Michael Brown

Makeup Tips & Tricks With Michael Brown

How did you get your start in the industry?

I grew up in Perth as a dancer which meant plenty of stage makeup. Being a boy, I was only required to do a small amount but somehow always ended up with a fabulous smokey eye so the girls began requesting I do their makeup, too. I enjoyed it so much that I completed a makeup course straight out of high school and went into retail cosmetics. L’Oreal Luxe saw me move to Sydney and exposed me to international travel, media, fashion and celebrities. Now here I am years later working for myself, representing some of the biggest brands in the world, but all in my own name — it’s a great feeling.


What is the best opportunity you’ve had to date and who are some of the biggest names you’ve worked with?

I’m so lucky to have had so many amazing opportunities working with celebrities, attending awards, making TV appearances and now as an ambassador for big name brands. The career highlight that always sticks out was working on Gisele Bundchen. She was in Australia to launch her shoe range and I was with her for a full day. I remember being so nervous as I had only worked on local Aussie celebs at the time (like the fabulous Jennifer Hawkins!) and Gisele was at that point the highest paid supermodel in the world — her security was scary! We ended up getting along famously so I was chuffed. I’ve also had the pleasure of working with the beautiful Miranda Kerr and just last year both Sofia Richie and Scott Disick.


What do you love most about working as a makeup artist in Australia? 

I feel so blessed doing what I do coming from the cosmetics retail floor. I was so happy simply giving makeup advice to women and seeing them gain confidence. I never dreamt I’d be doing makeup on a national or international scale. It’s incredible when brands trust you enough to represent their products, but success in this way doesn’t happen overnight. It took years to get that reputation and to make a name for myself within the industry. I’m lucky to have always had such big supporters and people around me I can really trust for the right advice.
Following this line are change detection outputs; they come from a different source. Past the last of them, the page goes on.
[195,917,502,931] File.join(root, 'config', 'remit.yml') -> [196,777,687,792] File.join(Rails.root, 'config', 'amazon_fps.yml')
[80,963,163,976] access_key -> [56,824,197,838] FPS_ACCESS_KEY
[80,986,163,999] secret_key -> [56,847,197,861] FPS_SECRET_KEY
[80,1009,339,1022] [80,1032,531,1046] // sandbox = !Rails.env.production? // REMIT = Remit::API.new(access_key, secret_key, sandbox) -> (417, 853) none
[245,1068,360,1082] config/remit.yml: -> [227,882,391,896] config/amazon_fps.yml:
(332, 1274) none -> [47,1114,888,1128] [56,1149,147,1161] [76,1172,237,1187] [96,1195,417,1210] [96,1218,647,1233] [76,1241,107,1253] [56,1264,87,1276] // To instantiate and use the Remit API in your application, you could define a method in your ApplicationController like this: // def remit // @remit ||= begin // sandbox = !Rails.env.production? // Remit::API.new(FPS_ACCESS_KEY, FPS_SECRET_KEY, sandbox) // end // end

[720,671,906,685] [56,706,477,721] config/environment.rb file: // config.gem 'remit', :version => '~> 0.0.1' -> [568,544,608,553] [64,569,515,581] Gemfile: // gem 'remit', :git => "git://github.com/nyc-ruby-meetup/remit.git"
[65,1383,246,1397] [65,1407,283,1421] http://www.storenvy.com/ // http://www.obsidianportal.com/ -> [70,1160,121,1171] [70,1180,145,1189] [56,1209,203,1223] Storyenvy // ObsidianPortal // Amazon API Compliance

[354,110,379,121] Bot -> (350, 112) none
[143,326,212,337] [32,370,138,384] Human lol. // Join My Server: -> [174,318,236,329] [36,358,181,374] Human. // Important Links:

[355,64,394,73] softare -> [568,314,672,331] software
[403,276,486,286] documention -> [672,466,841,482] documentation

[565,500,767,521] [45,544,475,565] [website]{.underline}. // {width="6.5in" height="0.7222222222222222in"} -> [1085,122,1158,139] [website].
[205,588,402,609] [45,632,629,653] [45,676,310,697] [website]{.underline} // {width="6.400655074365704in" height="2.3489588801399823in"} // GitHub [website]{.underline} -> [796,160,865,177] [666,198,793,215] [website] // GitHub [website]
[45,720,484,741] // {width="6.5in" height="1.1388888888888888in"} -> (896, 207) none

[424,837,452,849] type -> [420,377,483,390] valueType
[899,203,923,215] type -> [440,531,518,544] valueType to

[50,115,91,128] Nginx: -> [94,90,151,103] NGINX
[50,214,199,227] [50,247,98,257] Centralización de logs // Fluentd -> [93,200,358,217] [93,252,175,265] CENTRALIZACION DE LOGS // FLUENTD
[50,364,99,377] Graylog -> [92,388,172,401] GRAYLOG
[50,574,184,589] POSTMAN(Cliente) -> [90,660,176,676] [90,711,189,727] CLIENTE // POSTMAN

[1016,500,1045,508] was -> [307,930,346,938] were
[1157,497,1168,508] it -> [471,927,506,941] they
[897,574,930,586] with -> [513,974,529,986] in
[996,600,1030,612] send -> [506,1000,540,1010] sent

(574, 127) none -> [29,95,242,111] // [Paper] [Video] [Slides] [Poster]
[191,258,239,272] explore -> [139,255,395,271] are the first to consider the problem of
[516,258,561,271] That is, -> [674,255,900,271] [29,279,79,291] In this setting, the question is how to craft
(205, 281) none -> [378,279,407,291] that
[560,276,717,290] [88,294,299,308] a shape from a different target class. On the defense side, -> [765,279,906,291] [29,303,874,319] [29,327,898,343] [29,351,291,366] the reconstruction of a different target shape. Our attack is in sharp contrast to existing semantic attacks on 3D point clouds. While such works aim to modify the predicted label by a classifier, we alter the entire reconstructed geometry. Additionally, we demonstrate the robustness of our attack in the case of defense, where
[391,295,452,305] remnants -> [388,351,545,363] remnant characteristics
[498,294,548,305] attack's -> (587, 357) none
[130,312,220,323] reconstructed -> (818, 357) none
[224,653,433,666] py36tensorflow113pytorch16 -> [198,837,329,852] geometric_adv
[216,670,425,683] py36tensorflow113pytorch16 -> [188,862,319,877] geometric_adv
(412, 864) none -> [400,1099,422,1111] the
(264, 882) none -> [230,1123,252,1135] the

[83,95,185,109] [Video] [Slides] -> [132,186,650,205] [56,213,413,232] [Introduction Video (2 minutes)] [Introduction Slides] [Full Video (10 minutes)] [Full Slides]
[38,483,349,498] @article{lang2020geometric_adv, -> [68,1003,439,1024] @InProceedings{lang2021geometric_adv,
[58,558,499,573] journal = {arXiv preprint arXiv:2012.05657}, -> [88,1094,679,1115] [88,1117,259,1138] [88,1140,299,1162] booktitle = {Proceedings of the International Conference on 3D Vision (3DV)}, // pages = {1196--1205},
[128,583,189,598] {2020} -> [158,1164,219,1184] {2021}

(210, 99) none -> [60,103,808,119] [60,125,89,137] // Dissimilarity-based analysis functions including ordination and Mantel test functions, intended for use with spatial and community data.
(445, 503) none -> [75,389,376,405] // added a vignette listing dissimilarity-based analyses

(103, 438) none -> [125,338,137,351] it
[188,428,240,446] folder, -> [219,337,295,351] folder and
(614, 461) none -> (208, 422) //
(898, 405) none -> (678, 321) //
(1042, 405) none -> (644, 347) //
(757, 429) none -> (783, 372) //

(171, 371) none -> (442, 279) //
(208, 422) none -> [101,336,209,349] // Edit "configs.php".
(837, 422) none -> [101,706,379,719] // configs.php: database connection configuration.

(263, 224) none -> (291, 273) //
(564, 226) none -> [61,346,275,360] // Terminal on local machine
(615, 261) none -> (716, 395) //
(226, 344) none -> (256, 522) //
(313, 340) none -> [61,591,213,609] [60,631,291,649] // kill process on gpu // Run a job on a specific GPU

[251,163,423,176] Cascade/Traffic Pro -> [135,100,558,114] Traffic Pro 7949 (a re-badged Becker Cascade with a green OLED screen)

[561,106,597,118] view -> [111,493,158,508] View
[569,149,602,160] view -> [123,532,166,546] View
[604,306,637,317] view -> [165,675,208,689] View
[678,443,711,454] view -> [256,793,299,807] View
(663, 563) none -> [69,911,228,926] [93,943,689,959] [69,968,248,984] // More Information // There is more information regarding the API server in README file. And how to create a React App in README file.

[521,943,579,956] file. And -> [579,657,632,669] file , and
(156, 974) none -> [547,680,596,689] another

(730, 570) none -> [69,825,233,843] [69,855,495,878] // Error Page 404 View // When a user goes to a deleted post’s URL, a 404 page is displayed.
What things do you take into consideration when mastering makeup looks for some of the biggest events?  

There are a lot of elements that go into it. What vibe are we going for? What are the notes from the stylist? What will the hair be? What’s the lighting like? It really changes depending on the event and the situation but once you know your products (the ones you trust to last the distance and that suit your client) you are good to go.

I’m so happy simply giving makeup advice to women and seeing them gain confidence.

Michael Brown
What’s your go-to eye look?

I love a neutral tone smokey eye starting with a brown and caramel shade (nothing too dark!) blended into the socket area. Then add a champagne highlight shade on the inner tear duct and at the peak of the brow. Next, add a slight metallic shade on the mobile eyelid to give another element of colour, before a lick of mascara. I always love adding individual lashes from Ardell, around four or five, on the outer part of the eye for more depth and a lifting effect. I know individual lashes are harder to apply on yourself but I love the natural look they give while adding that little extra oomph.


What are some of the best tips and tricks for applying lashes seamlessly?

It’s important to always trim lashes so that they fit perfectly. Place each lash on the eye and make sure both ends fit within the eye lines — you don’t want the lash to drag the eye down because it’s too long for the length of your eye. To trim always start with the outer part of the lash and apply only after mascara has been applied. DUO is my lash glue brand of choice and I always use the dark tone so there isn’t any messy ‘white’ appearance when applying — great when in a rush and don’t have time for white glue to dry clear. Each time you remove lashes make sure you immediately peel off any excess glue as you can re-use each pair multiple times. Always place falsies onto the lash line with tweezers or a lash applicator for control and perfect placement right at lash line, but apply to the existing lashes, not so much your eyelid skin, so that there’s no visible gap between the natural and false lash. It’s always best to have your eyeline looking down but not completely closed so that lids are smooth and exposed for easy application. Use the other end of the tweezer or lash applicator to apply pressure to the inner and outer lash corners — it’s so important to have good hold so that lashes don’t flick up later in wear.


What do you look for in a fool-proof falsie?

The first thing I look for is a fairly invisible false lash band — you don’t want anything too thick or bulky at the base of the lash as it looks very unnatural. Ardell uses Invisiband technology which means the styles look natural yet full! It also helps the lashes fit to every eye shape.


What single product can’t you live without?

I’m a big brow and lashes guy when it comes to makeup, but I guess mascara would be the one single product I couldn’t live without. If I could, I’d also use my Ardell Short Individuals in the outer corner of the eyes — I’m a sucker for a fluffy lash!